India merely “noted” the decision of the Commonwealth “to suspend Pakistan forthwith from the Councils of the Commonwealth, pending restoration of democracy and the rule of law in the country”.
The decision, taken by the nine-member Commonwealth Ministerial Action Group (CMAG) late last night, was formally endorsed by the Commonwealth Heads of Government (CHOGM) at the first day of its three-day summit which began here today.
The summit which was inaugurated by Queen Elizabeth today is being attended by Prime Minister Singh, one of the 53 heads of state who have arrived here to discuss a range of issues including “inclusive globalisation” and climate change.
Although India is a key member of the Commonwealth and has the highest stakes in what unfolds in neighbouring Pakistan , it decided to stay aloof from today’s decision.
Replying to questions at a briefing later this evening, foreign secretary Shivshankar Menon also indicated that the Commonwealth decision would not affect India’s bilateral engagements with Pakistan .
The terse official reaction of the Commonwealth decision to suspend Pakistan merely said: “We have noted the decision of the CMAG. Our hope remains that Pakistan will return to stability and democracy as soon as possible.”
Asked why India had merely “noted” the decision and not taken a more concrete stand on it, Menon said: “We were not called upon to take a position. We are not a member of the CMAG. Frankly, it is not for us to take a position.”
He also clarified that the Commonwealth decision did not affect bilateral relations between individual members of the grouping with suspended Pakistan. It only meant that Pakistan had been suspended from all inter-governmental Commonwealth activities.
This was done in the case of Fiji and in the case of Pakistan too after the October 12, 1999, coup which brought Musharraf to power for the first time.
Although today’s suspension order did not spell it out, Pakistan may not be allowed to participate in the 2010 Commonwealth Games in Delhi unless the suspension is revoked well before then.
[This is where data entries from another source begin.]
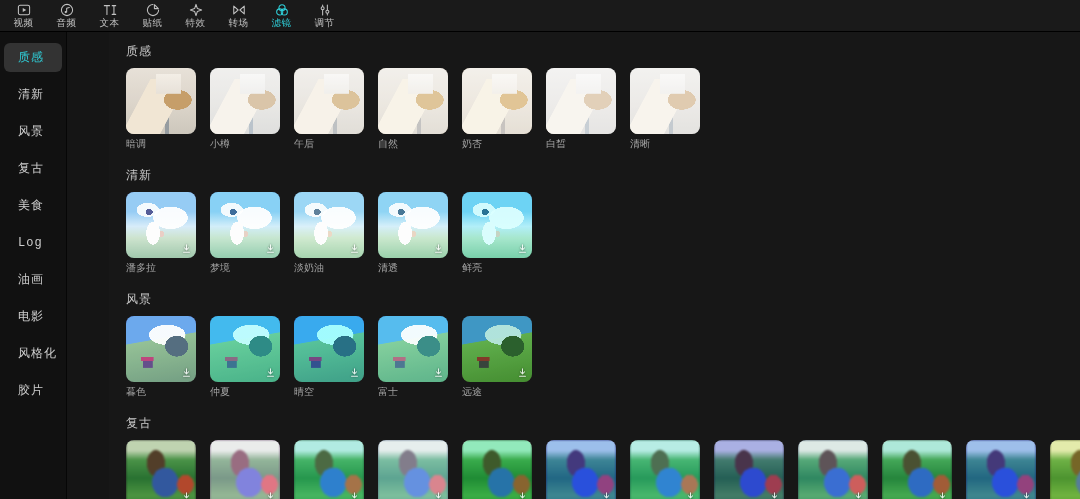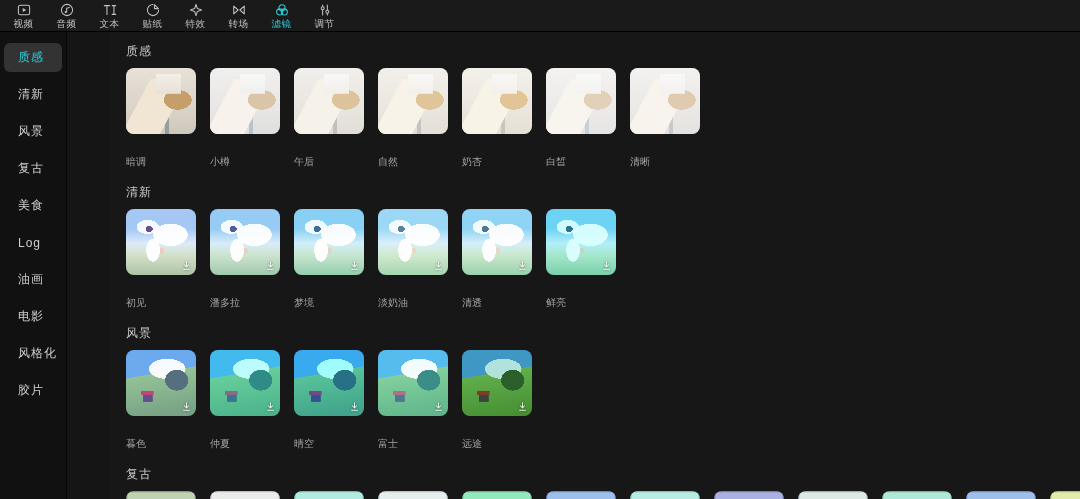--- a/index.html
+++ b/index.html
@@ -1,18 +1,18 @@
 <!DOCTYPE html>
 <html style="--accent: #2fd0da;"><head>
 <meta charset="utf-8">
 <style>
   html,body{margin:0;padding:0;background:#000;}
   .app{
     width:1080px;height:499px;overflow:hidden;position:relative;
-    background:#151515;font-family:Liberation Sans, sans-serif;
+    background:#151515;font-family:Liberation Mono, monospace;
     -webkit-font-smoothing:antialiased;user-select:none;
   }
   
   .toolbar{
     height:31px;background:#1a1a1a;border-bottom:1px solid #000;
     display:flex;align-items:stretch;padding-left:2px;
   }
   .tb-item{
     width:43px;display:flex;flex-direction:column;align-items:center;justify-content:center;
     color:#c2c2c2;cursor:pointer;padding-top:1px;
@@ -88,21 +88,21 @@
     background-size:30% 38%,52% 62%,34% 52%,100% 100%;
     background-position:100% 78%,62% 88%,40% 18%,0 0;
     background-repeat:no-repeat;filter:blur(.8px);
   }
   .tint{position:absolute;inset:0;mix-blend-mode:hard-light;opacity:.55;}
   .dl{
     position:absolute;right:4px;bottom:4px;width:11px;height:11px;opacity:.85;
     filter:drop-shadow(0 0 1px rgba(0,0,0,.6));
   }
   .cell .lbl{
-    margin-top:22px;font-size:10px;color:#a2a2a2;line-height:12px;
+    margin-top:5px;font-size:10px;color:#a2a2a2;line-height:12px;
     white-space:nowrap;overflow:hidden;
   }
 </style>
 </head>
 <body>
 
 <div class="app">
   <div class="toolbar" id="toolbar">
       <div class="tb-item">
         <span class="tb-icon">
@@ -265,30 +265,20 @@
               <div class="lbl">清晰</div>
             </div>
           </div>
         </div>
         <div class="section">
           <div class="sec-title">清新</div>
           <div class="row">
             <div class="cell">
               <div class="thumb">
                 <div class="scene fresh"></div>
-                <div class="tint" style="background:#c39ae0"></div>
-                <svg class="dl" viewBox="0 0 12 12">
-                  <path d="M6 1.8v5.4M3.7 5.2 6 7.5l2.3-2.3M2.8 10.2h6.4" fill="none" stroke="#ffffff" stroke-width="1.1" stroke-linecap="round" stroke-linejoin="round"></path>
-                </svg>
-              </div>
-              <div class="lbl">初见</div>
-            </div>
-            <div class="cell">
-              <div class="thumb">
-                <div class="scene fresh"></div>
                 <div class="tint" style="background:#a9aceb"></div>
                 <svg class="dl" viewBox="0 0 12 12">
                   <path d="M6 1.8v5.4M3.7 5.2 6 7.5l2.3-2.3M2.8 10.2h6.4" fill="none" stroke="#ffffff" stroke-width="1.1" stroke-linecap="round" stroke-linejoin="round"></path>
                 </svg>
               </div>
               <div class="lbl">潘多拉</div>
             </div>
             <div class="cell">
               <div class="thumb">
                 <div class="scene fresh"></div>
India’s insistence today that it had no role to play in the suspension decision because it was not part of the CMAG underlines the foreign policy establishment’s nuanced approach to dealing with Pakistan, ministry sources later indicated.
In 1999, for instance, India had played a much more pro-active role in pushing for Pakistan’s suspension even though it had not been a member of the CMAG then either.
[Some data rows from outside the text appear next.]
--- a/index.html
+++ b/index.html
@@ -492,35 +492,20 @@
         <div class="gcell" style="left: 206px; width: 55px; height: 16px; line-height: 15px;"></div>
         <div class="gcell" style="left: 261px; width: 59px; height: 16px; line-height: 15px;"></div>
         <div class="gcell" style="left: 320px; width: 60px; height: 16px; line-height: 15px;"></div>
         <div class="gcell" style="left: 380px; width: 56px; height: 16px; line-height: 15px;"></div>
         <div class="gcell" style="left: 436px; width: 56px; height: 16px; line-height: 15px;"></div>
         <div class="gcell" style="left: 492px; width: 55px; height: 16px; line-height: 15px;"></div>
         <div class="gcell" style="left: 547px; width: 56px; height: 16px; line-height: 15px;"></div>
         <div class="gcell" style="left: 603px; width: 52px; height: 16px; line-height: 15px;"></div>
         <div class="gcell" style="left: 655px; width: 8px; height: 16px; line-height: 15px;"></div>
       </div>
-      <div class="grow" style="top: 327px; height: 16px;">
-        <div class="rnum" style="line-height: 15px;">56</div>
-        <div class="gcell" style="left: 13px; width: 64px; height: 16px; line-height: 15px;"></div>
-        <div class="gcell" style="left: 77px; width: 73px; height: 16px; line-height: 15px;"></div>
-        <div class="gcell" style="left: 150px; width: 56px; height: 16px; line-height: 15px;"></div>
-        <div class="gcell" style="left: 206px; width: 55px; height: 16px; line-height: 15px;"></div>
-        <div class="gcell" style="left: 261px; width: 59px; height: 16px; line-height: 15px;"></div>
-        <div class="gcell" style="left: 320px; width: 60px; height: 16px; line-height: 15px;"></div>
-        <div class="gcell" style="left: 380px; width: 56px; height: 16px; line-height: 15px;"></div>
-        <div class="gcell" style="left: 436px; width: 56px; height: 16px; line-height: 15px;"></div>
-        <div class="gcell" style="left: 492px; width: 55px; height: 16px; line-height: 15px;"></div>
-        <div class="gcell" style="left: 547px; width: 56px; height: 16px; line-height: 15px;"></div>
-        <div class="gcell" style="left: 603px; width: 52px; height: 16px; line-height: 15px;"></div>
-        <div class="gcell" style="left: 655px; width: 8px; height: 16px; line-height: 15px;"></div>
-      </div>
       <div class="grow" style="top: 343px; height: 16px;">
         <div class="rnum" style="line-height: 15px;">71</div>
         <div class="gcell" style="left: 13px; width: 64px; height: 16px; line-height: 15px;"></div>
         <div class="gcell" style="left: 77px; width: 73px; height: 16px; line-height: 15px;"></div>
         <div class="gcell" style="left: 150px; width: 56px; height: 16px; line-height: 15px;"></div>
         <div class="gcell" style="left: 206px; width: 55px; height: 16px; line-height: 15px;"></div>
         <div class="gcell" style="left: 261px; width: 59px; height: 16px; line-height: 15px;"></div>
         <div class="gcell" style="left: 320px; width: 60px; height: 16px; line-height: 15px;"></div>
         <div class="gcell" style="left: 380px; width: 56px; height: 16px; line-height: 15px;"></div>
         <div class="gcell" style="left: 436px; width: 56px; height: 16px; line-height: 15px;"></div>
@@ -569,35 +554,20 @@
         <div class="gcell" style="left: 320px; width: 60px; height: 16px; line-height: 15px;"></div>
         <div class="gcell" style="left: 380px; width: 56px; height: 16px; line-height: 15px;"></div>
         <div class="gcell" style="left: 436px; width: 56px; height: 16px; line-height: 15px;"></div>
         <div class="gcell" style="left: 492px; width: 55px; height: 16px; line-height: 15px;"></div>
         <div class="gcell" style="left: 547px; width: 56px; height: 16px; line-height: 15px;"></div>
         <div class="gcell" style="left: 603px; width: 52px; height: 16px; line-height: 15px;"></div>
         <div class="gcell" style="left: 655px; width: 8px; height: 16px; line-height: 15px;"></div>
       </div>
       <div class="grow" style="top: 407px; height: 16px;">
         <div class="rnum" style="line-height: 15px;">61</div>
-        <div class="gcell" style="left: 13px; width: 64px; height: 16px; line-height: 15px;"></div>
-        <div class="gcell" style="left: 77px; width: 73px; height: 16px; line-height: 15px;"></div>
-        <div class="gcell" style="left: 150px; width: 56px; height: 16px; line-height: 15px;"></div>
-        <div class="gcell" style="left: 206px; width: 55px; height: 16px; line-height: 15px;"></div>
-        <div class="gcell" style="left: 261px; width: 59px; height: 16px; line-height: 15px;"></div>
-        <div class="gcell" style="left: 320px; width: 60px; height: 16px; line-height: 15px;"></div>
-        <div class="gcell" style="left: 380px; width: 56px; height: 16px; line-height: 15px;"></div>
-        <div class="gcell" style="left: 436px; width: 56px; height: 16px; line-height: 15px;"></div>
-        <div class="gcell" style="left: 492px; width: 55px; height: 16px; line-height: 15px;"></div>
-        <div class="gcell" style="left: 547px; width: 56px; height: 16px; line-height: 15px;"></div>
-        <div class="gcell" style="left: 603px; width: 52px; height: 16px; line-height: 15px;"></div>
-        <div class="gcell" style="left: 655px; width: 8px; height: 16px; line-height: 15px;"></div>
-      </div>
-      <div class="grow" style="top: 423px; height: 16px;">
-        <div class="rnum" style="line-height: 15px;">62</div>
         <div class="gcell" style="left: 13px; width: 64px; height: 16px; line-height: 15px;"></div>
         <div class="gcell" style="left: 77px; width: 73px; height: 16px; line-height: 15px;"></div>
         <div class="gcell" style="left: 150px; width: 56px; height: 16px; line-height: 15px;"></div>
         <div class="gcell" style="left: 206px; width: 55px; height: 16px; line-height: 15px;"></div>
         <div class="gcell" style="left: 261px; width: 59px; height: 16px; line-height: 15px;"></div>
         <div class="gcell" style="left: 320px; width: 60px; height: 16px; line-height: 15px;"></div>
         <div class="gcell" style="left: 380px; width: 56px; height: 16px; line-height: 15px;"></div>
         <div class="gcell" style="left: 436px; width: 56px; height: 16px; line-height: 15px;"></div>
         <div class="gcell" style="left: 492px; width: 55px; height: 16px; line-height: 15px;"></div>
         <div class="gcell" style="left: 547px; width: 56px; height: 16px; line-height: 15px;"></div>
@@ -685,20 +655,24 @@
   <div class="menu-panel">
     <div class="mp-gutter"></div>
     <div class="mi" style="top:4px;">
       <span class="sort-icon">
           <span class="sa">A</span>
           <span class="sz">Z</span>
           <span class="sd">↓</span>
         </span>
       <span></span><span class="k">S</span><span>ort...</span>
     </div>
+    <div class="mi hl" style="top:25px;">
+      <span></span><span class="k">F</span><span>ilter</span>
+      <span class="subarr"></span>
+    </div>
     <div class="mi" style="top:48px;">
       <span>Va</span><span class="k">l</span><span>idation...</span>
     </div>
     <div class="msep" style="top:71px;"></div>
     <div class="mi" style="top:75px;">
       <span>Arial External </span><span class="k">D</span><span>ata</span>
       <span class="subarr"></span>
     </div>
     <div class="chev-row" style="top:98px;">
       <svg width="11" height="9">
But things have changed since then and the “pragmatic” school — which prefers “realpolitik” over “high democratic principles” — has acquired an upper hand.
This has been evident, in recent weeks, in India’s approach to both Pakistan and Myanmar, sources pointed out.
India has chosen to remain focused on the gains to be had from bilateral engagement with military dictatorships on either side of her borders. While calling for both governments to restore democracy, India has not come out strongly against the crackdown against the Opposition in either Pakistan or Myanmar .
At the same time, the Commonwealth decision today is a source of quiet satisfaction to India, the sources said.
The decision was a follow-up to the warning issued by the CMAG on November 12 when it had urged the government of Pakistan to repeal emergency provisions, restore the Constitution and independence of judiciary, release political party leaders and activists, remove all restrictions on the media, create conditions for the holding of free and fair elections and ensure that President Musharraf stepped down as army chief “as promised”.
The CMAG statement today noted that “notwithstanding some progress by the Pakistan government since its last meeting (November 12), the situation in Pakistan continued to represent a serious violation of the Commonwealth’s fundamental political values” and decided to suspend it once more.
MEA sources here said the decision to suspend Pakistan was pushed by the smaller nations of the Commonwealth who felt it would not be right to have “double standards” on the issue of democracy — wherein African and Pacific nations such as Zimbabwe or Fiji faced international strictures but others were allowed to get away. The nine members of CMAG are Malta, Lesotho, Sri Lanka, Tanzania, UK, Canada , Malaysia, St Lucia and Papua New Guinea .
Malaysia and Sri Lanka were not as hostile to Pakistan but had to fall in line with the general consensus, sources said.